Content
These are the packages we will be using in this week’s workbook. The
lme4
package allows us to conduct the mixed effects
modelling. The lmerTest
package is an add-on that
calculates p-values for us. This is the first time we have encountered
both these packages, so make sure to install them before loading
them.
library(tidyverse)
library(lme4)
library(lmerTest)
Linear Mixed Effects Modelling
As covered in lectures, one of the advantages of using Mixed Effects Modelling is when your data violates the assumption of non-independence. A common example is when conducting cross-national research, where responses from different people in the same country may be more similar to each other than responses from people in a different country for reasons not captured in your model. In the following analysis, we will test the influence of age on future discounting behaviour from 13 429 participants from 54 countries.
For a bit of background, future discounting behaviour involves the propensity for people to prefer immediacy over something that is delayed. Future discounting can be measured by asking participants their preference for an immediate reward over a larger, delayed reward (e.g., would you prefer £10 now, or £20 in 60 days?). We can measure a participant’s propensity to future discount by manipulating the difference in rewards, or the length of the delay. Theory would predict that older participants show a greater preference for immediacy compared to younger participants, which we will assess using the data from Lee et al. (2018).
1. Clean data for analysis.
First, we need to calculate a future discounting score for each participant, standardise age, and remove participants with missing data. We also remove participants with unrealistic ages (over 100-years-old or under 6-years-old) and participants from countries where we have less than 10 participants.
data_clean <- fd.data %>%
drop_na(age,kirby1,kirby2,kirby3,kirby4,kirby5,kirby6,kirby7,kirby8,kirby9) %>%
mutate(kirby.total = kirby1 + kirby2 + kirby3 + kirby4 + kirby5 + kirby6 + kirby7 + kirby8 + kirby9,
z.age = c(scale(age))) %>%
filter(age <= 100) %>%
filter(age >= 6) %>%
group_by(resident) %>%
filter(n() >= 10) %>%
ungroup()
2. Conduct analysis.
To run a linear mixed effects model, we use the lmer()
function from the lme4
package. We can also load the
lmerTest
package, which produces p-values for our mixed
effects models.
Like all analyses conducted in previous workbooks, we need two things when conducting a mixed effect model: a formula, and a data.frame.

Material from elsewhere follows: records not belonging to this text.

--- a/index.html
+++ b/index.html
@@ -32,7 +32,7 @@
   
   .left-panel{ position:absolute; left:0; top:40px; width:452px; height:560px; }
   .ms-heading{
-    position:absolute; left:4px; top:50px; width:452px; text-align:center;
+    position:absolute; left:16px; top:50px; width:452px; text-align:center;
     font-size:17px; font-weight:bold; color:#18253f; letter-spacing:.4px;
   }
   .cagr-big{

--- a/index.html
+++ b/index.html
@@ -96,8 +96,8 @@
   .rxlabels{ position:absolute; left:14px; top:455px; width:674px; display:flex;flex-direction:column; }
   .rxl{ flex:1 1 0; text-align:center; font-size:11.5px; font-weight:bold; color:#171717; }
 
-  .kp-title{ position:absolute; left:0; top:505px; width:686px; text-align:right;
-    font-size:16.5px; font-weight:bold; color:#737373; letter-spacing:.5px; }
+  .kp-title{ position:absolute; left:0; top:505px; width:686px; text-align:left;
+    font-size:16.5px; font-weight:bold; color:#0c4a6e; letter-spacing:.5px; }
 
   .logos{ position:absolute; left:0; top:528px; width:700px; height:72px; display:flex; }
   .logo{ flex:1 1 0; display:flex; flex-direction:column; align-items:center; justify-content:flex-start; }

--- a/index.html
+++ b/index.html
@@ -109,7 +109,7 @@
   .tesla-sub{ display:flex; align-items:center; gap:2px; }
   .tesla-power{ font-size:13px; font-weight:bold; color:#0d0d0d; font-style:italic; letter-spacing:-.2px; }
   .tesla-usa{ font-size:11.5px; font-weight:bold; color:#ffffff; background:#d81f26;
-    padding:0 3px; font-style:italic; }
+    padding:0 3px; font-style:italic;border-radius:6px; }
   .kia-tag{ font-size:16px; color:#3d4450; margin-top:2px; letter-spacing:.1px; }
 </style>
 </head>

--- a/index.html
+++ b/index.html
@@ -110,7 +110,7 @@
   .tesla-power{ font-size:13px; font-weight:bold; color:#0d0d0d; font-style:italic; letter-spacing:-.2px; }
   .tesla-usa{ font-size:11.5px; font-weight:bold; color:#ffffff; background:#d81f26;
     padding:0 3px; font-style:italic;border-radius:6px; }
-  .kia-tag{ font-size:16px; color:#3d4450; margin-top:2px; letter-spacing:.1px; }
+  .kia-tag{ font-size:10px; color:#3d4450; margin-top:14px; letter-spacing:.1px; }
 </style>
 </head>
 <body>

Here is an example of a formula for a mixed effects model:
y ~ x1 + (1 + x1 | group1)
To specify fixed effects, the formula is identical to that of a
normal regression. However, to specify random effects, we need to
introduce some new syntax. In the formula above, random effects are
specified within the brackets, that contains a |
symbol.
The variable on the right of the |
specifies the grouping
variable. Everything on the left specifies the random effects. A
1
indicates we want a random intercept (i.e., we expect
scores on y to vary depending on group1). Variables on the left hand
side indicate the random slopes we want (i.e., in the example above, we
expect the effect of x1 on y to vary depending on group1).

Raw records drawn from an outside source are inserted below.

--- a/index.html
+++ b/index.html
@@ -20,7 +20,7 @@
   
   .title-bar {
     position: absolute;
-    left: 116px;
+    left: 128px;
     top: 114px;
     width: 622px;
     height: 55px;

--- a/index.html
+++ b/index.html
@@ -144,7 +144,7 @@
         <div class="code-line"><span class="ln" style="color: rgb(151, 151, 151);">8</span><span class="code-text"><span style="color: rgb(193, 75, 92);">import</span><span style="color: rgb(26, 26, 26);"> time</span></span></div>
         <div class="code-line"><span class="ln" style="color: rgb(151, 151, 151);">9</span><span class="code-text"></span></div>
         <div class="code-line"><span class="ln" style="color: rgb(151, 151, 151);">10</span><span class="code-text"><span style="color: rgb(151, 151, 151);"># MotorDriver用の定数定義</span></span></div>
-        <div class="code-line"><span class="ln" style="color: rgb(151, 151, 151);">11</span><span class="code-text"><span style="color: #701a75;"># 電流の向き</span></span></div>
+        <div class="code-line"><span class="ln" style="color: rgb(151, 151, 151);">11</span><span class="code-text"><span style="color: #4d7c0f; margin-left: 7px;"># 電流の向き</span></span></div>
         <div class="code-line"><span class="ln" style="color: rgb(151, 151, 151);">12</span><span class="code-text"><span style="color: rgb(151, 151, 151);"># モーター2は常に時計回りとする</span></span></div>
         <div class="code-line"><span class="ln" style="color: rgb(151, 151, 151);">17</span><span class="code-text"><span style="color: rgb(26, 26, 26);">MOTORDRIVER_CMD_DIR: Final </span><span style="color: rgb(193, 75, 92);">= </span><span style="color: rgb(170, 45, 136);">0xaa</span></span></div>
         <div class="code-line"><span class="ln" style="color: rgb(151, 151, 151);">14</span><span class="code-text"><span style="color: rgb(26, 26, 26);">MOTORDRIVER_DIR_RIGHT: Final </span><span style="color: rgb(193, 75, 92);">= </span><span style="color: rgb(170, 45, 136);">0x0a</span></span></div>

So in our future discounting analysis, we want the following:
- A fixed effect of participant age - this tells us the effect of age on future discounting and is the relationship we are interested in.
- A random intercept of residence - this accounts for the fact that participants from the same country are more likely to have similar responses to the future discounting measure.

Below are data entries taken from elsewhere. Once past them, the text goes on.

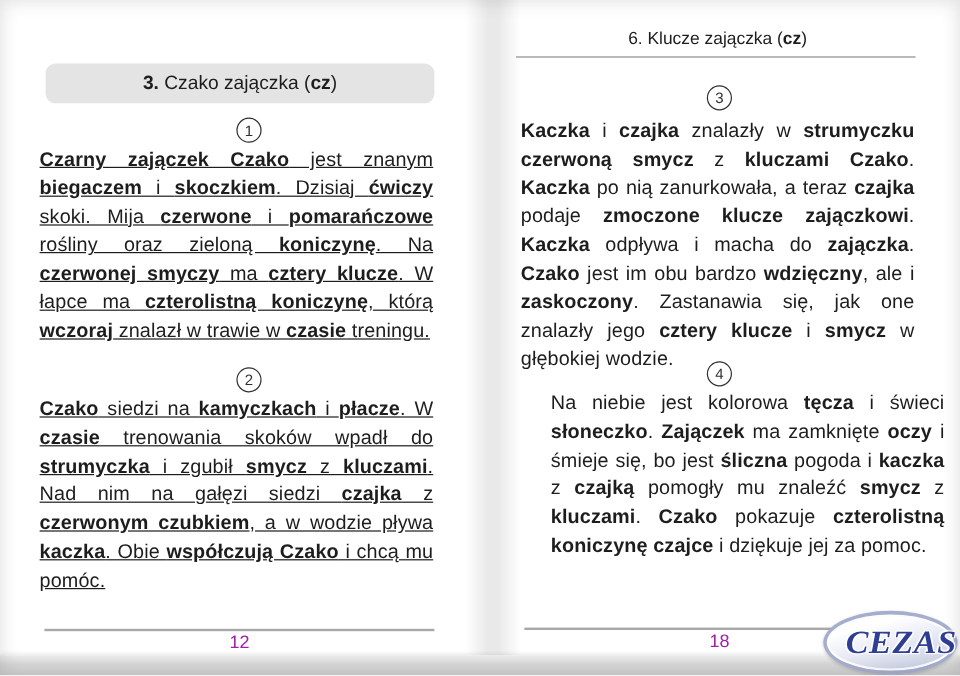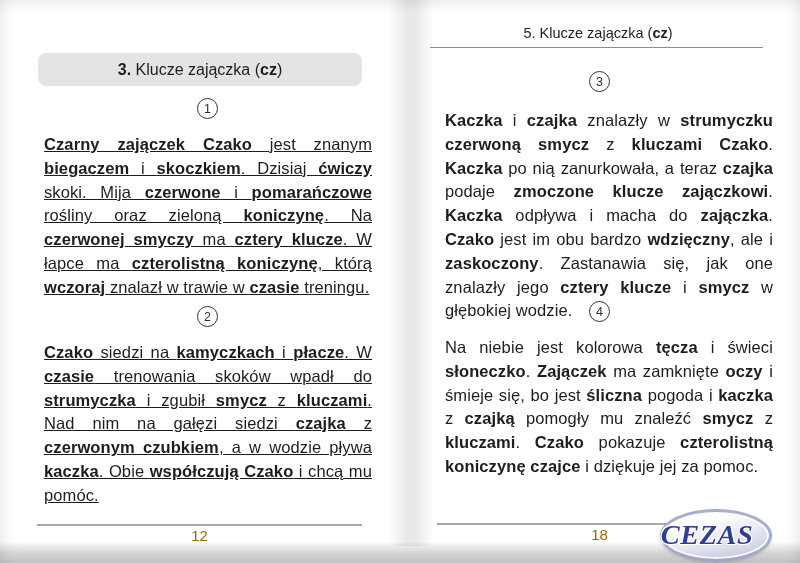--- a/index.html
+++ b/index.html
@@ -96,7 +96,7 @@
   </section>
 
   <section>
-    <div class="running-head"><span>5. Klucze zajączka (</span><b>cz</b><span>)</span></div>
+    <div class="running-head"><span>6. Klucze zajączka (</span><b>cz</b><span>)</span></div>
     <div class="head-rule"></div>
 
     <div class="circle c3">

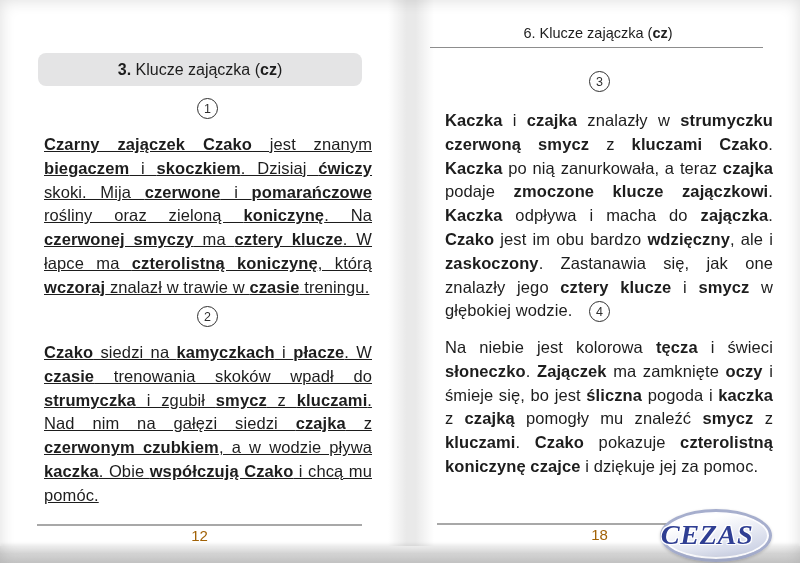--- a/index.html
+++ b/index.html
@@ -78,7 +78,7 @@
 
   <section>
     <div class="pill">
-      <span><b>3.</b><span> Klucze zajączka (</span><b>cz</b><span>)</span></span>
+      <span><b>3.</b><span> Czako zajączka (</span><b>cz</b><span>)</span></span>
     </div>
 
     <div class="circle c1">

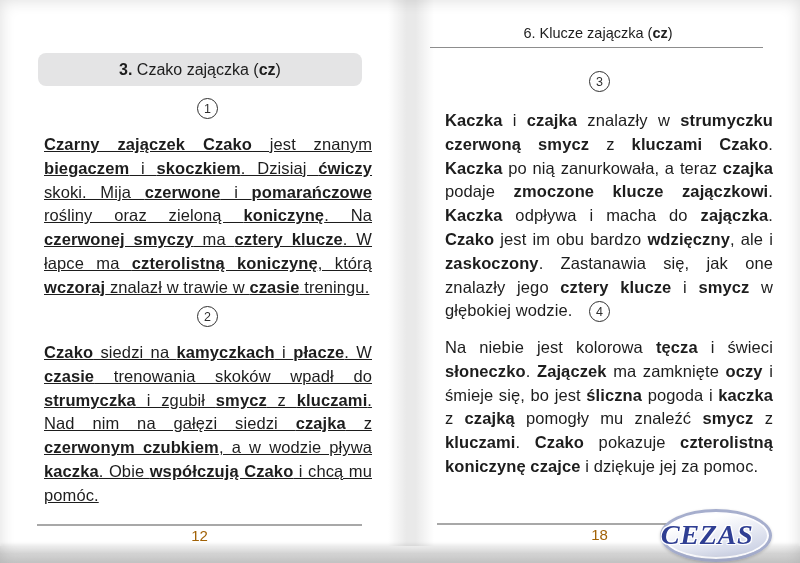--- a/index.html
+++ b/index.html
@@ -41,7 +41,7 @@
   .c3 { left:589px; top:71px; }
   .c4 { left:589px; top:301px; }
   .story {
-    position:absolute; margin:12px; text-align:justify;
+    position:absolute; margin:1px; text-align:justify;
     font-size:16.5px; line-height:23.8px; letter-spacing:0.1px;
   }
   .story b { font-weight:700; }

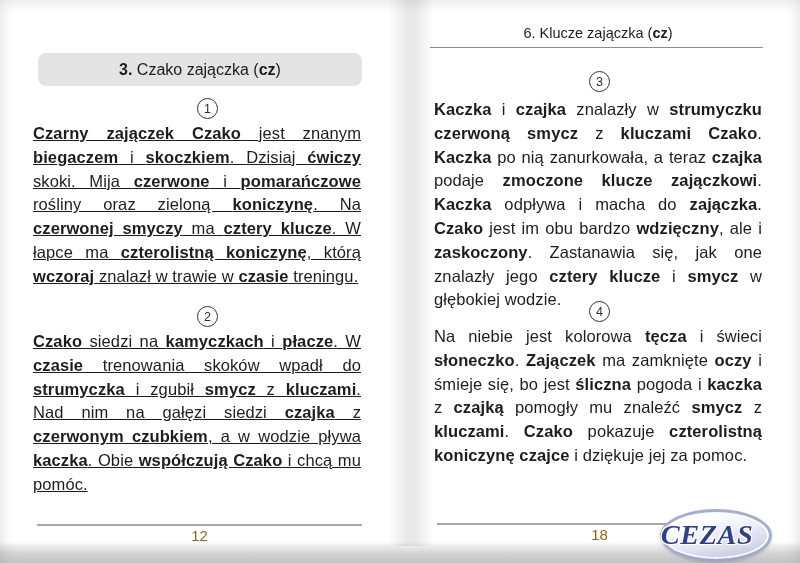--- a/index.html
+++ b/index.html
@@ -48,7 +48,7 @@
   .p1 { left:32px;  top:121px; width:328px;text-decoration:underline; }
   .p2 { left:32px;  top:329px; width:328px;text-decoration:underline; }
   .p3 { left:433px; top:97px;  width:328px; }
-  .p4 { left:433px; top:324px; width:328px; }
+  .p4 { left:458px; top:324px; width:328px; }
   .footer-rule { position:absolute; height:2px; background:#a8a8a8; }
   .fr-left  { left:37px;  top:524px; width:325px; }
   .fr-right { left:437px; top:523px; width:325px; height:1.5px; }

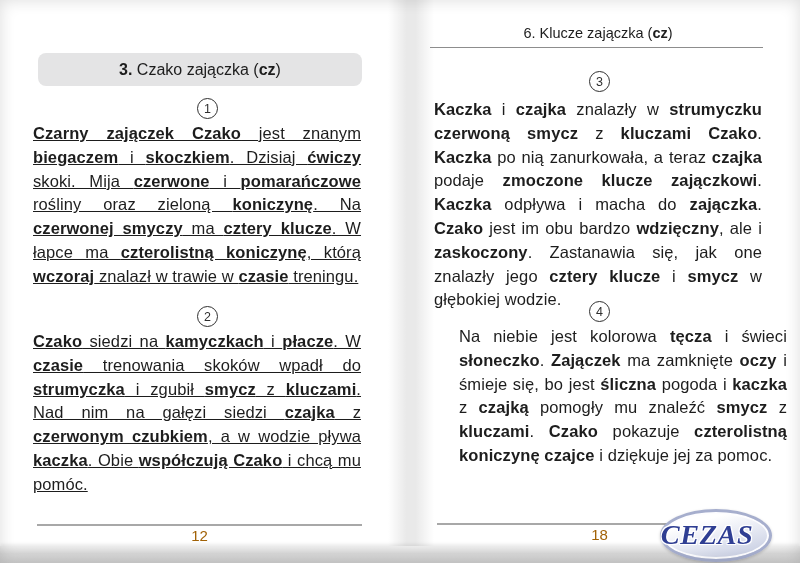--- a/index.html
+++ b/index.html
@@ -52,7 +52,7 @@
   .footer-rule { position:absolute; height:2px; background:#a8a8a8; }
   .fr-left  { left:37px;  top:524px; width:325px; }
   .fr-right { left:437px; top:523px; width:325px; height:1.5px; }
-  .page-num { position:absolute; text-align:center; font-size:15px; color:#a16207; }
+  .page-num { position:absolute; text-align:center; font-size:15px; color:#a21caf; }
   .pn-left  { left:37px;  top:527px; width:325px; }
   .pn-right { left:437px; top:526px; width:325px; }
   .logo {

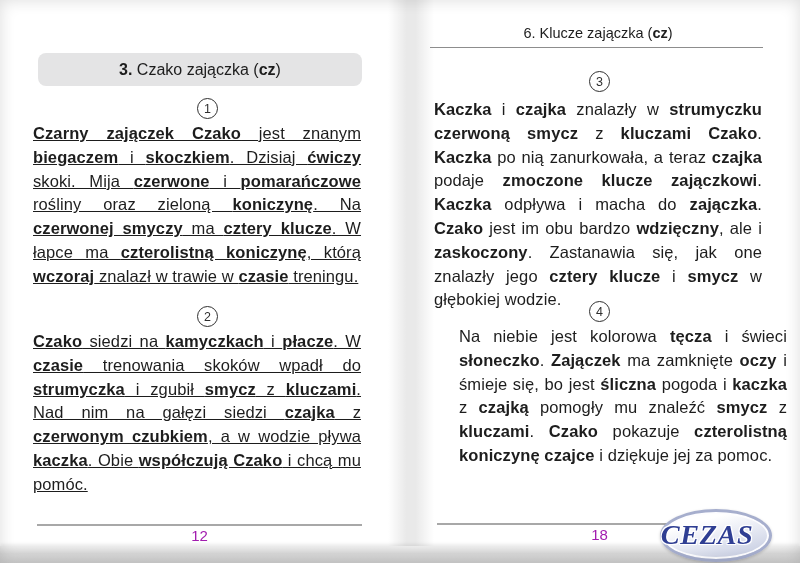--- a/index.html
+++ b/index.html
@@ -56,11 +56,11 @@
   .pn-left  { left:37px;  top:527px; width:325px; }
   .pn-right { left:437px; top:526px; width:325px; }
   .logo {
-    position:absolute; left:660px; top:509px; width:112px; height:53px; box-sizing:border-box;
+    position:absolute; left:686px; top:509px; width:112px; height:53px; box-sizing:border-box;
     border:3px solid #a6aecd; border-radius:50%;
     background:linear-gradient(165deg, #ffffff 25%, #e6e9f3 55%, #bfc6dd 100%);
     box-shadow: inset 0 0 0 2px #fdfdff, 0 1px 3px rgba(0,0,0,0.18);
-    display:flex; align-items:center; justify-content:flex-start;
+    display:flex; align-items:center; justify-content:flex-end;
   }
   .logo-text {
     font-family:"Liberation Serif", serif; font-style:italic; font-weight:700;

- A random slope of age depending on residence - this accounts for the fact that the effect of age on future discounting may vary according to country of residence.
Altogether, our formula is:
formula <- 'kirby.total ~ z.age + (1 + z.age | resident)'
We then feed that into the lmer()
function:
model <- lmer(formula,data = data_clean)
summary(model)
## Linear mixed model fit by REML. t-tests use Satterthwaite's method ['lmerModLmerTest']
## Formula: formula
## Data: data_clean
##
## REML criterion at convergence: 53007.9
##
## Scaled residuals:
## Min 1Q Median 3Q Max
## -2.6693 -0.5850 0.0217 0.6116 3.4501
##
## Random effects:
## Groups Name Variance Std.Dev. Corr
## resident (Intercept) 0.09542 0.3089
## z.age 0.15325 0.3915 -1.00
## Residual 3.08354 1.7560
## Number of obs: 13355, groups: resident, 55
##
## Fixed effects:
## Estimate Std. Error df t value Pr(>|t|)
## (Intercept) 3.73685 0.05485 35.21128 68.125 < 2e-16 ***
## z.age 1.31037 0.16282 28.25146 8.048 8.6e-09 ***
## ---
## Signif. codes: 0 '***' 0.001 '**' 0.01 '*' 0.05 '.' 0.1 ' ' 1
##
## Correlation of Fixed Effects:
## (Intr)
## z.age -0.288
## optimizer (nloptwrap) convergence code: 0 (OK)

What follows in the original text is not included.